Just like newer Lecia cameras, the Leitzphone also supports the Content Authenticity Initiative with a dedicated security chip that cryptographically signs each image at capture, providing verifiable proof of origin via C2PA standards. This is increasingly relevant in a world drowning in AI-generated imagery.

Leica Leitzphone 2
Photo: Leica

Reduction to the Essential

Cosmetically, the Leitzphone is undeniably on-brand for the camera maker, with a matte black fibreglass back, precisely knurled aluminum-alloy frame etched with “Leica Camera Germany” down one side, and the famous red dot in the corner.

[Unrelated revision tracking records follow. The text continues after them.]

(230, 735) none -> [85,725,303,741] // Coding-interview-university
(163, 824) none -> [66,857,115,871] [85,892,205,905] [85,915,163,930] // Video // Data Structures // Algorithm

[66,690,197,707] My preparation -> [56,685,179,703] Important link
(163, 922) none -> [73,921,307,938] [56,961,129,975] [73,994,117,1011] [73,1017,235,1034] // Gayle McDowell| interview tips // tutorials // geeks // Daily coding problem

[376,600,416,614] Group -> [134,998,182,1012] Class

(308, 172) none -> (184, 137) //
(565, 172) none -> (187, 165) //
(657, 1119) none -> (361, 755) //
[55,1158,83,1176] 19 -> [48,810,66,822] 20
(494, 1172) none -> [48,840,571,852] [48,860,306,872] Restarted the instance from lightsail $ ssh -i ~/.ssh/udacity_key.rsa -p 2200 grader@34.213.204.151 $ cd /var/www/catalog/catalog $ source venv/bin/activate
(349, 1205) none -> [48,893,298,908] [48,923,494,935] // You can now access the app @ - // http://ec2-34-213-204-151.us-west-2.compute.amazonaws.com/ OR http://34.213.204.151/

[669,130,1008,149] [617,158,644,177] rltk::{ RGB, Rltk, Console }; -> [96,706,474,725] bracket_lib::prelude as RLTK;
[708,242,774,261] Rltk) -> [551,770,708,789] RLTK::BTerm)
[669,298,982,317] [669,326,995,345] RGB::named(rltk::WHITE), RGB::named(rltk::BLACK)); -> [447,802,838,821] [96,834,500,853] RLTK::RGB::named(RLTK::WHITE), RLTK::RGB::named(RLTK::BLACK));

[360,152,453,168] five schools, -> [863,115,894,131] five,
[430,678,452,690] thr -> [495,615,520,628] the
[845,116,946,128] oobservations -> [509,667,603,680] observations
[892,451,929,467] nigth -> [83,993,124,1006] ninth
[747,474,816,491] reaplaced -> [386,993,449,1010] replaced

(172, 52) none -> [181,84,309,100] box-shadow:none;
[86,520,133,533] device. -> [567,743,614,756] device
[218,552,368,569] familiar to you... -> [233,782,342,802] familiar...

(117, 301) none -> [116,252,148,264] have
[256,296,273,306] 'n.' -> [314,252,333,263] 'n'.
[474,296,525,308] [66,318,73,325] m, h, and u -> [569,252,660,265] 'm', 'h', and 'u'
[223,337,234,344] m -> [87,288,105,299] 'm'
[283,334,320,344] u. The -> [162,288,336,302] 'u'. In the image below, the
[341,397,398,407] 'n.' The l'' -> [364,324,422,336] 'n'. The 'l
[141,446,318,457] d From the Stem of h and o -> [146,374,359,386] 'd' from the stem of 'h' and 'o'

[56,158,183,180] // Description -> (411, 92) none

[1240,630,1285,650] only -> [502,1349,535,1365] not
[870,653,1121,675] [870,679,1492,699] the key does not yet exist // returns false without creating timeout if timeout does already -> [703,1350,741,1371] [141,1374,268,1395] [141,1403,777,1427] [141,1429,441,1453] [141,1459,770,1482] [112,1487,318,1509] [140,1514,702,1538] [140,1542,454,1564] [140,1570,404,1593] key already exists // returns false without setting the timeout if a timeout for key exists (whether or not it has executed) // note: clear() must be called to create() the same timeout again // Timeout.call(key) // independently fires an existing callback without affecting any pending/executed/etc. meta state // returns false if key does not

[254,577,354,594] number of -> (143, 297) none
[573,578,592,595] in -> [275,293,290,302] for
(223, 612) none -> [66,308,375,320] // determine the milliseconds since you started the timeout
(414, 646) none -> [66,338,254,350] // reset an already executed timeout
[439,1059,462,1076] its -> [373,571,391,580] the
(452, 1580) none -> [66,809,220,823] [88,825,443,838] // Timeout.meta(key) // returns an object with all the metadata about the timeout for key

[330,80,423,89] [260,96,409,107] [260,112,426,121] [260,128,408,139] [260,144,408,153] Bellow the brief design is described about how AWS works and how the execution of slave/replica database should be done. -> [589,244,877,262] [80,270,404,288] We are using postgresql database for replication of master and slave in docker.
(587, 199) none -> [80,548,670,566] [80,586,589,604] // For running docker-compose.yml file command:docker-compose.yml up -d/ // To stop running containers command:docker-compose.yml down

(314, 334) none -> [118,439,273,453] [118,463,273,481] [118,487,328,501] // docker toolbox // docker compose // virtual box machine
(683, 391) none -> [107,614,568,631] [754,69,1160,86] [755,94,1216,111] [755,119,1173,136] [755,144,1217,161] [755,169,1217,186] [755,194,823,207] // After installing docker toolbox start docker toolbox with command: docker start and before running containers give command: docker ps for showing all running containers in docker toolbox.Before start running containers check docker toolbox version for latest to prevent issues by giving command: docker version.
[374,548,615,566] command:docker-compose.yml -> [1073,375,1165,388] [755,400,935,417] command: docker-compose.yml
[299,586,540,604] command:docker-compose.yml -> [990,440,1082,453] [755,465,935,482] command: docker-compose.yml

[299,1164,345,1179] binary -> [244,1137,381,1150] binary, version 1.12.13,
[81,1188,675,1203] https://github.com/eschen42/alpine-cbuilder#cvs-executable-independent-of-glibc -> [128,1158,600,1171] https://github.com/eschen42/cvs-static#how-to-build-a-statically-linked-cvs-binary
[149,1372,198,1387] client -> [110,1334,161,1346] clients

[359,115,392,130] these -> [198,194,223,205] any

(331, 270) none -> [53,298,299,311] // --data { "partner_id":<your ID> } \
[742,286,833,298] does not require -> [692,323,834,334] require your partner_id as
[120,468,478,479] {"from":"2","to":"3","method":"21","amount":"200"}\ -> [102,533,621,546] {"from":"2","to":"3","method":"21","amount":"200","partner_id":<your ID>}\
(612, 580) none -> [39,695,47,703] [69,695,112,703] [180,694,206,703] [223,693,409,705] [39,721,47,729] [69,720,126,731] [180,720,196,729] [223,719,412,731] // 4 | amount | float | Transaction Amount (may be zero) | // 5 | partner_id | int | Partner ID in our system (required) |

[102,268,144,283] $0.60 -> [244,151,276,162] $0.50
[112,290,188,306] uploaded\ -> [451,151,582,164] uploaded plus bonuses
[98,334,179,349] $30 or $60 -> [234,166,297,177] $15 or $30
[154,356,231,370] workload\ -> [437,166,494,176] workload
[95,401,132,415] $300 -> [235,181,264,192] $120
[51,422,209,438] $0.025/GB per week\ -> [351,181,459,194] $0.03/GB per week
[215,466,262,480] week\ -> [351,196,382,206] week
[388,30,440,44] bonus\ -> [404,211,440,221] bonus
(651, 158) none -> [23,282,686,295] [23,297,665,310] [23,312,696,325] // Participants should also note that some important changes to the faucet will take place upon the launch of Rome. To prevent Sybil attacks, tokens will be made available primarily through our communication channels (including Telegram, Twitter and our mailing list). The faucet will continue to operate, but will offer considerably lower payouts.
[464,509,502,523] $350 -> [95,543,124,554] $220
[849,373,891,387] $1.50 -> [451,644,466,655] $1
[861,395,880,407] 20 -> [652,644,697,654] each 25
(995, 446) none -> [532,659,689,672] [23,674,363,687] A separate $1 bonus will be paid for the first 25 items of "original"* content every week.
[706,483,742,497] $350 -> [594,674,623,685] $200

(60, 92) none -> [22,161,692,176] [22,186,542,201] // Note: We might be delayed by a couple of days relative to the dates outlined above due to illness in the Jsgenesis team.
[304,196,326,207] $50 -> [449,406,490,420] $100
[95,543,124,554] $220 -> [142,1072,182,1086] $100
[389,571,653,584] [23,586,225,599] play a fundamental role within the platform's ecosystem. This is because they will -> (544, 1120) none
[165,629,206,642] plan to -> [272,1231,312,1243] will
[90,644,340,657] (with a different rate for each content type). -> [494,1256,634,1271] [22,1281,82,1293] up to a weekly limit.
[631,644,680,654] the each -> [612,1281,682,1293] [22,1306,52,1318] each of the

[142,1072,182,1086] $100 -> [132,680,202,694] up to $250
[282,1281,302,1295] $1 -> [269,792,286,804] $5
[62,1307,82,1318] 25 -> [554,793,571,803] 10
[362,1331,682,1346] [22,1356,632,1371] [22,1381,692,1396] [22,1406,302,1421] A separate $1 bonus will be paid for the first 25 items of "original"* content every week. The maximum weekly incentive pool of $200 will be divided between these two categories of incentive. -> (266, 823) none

The phone also ships with MagSafe compatibility, a faux leather case with a Leica lens cap, a microfiber cloth, and a red wrist strap that looks pulled straight from an M-series camera bag.

Leica Leitzphone 5
Photo: Leica

Spec Sheet

Model: Leica Leitzphone Powered by Xiaomi
Display: 6.9″ 2608×1200 HyperRGB OLED, 1-120Hz LTPO
Processor: Qualcomm Snapdragon 8 Elite Gen 5
RAM / Storage: 16GB / 1TB
Main Camera: 1-inch sensor, LOFIC technology, 50MP
Telephoto: 200MP periscope, 75-100mm optical zoom, OIS, 1/1.4″ sensor
Ultrawide: 50MP, 14mm
Lens System: Vario-APO-Summilux 14-100mm f/1.67-2.9 ASPH.
Battery: 6,000mAh silicon-carbon, 90W wired / 50W wireless
OS: HyperOS 3 (Android 16), Leica-designed UI
Water Resistance: IP68
Special Features: Mechanical camera ring, 13 Leica Looks, Leica Essential Mode, C2PA image authentication, MagSafe
Build: Matte black fibreglass back, knurled aluminum-alloy frame

Pricing & Availability

The Leica Leitzphone Powered by Xiaomi is available now at €1,999 ($2,337) in Europe in a single 16GB+1TB configuration. It’s sold through Leica’s official website, Leica Stores worldwide, and select partner channels, but it won’t be avaialble in the U.S. There are no color options to speak of, which is entirely on brand.

Recap

Leica Leitzphone Powered by Xiaomi

Leica and Xiaomi teamed up to finally bring a true Leica smartphone to the global market, and the Leitzphone delivers with a mechanical camera ring, serious triple-camera optics, and film-inspired Leica Looks that make it the most compelling mobile photography device the brand has ever put out.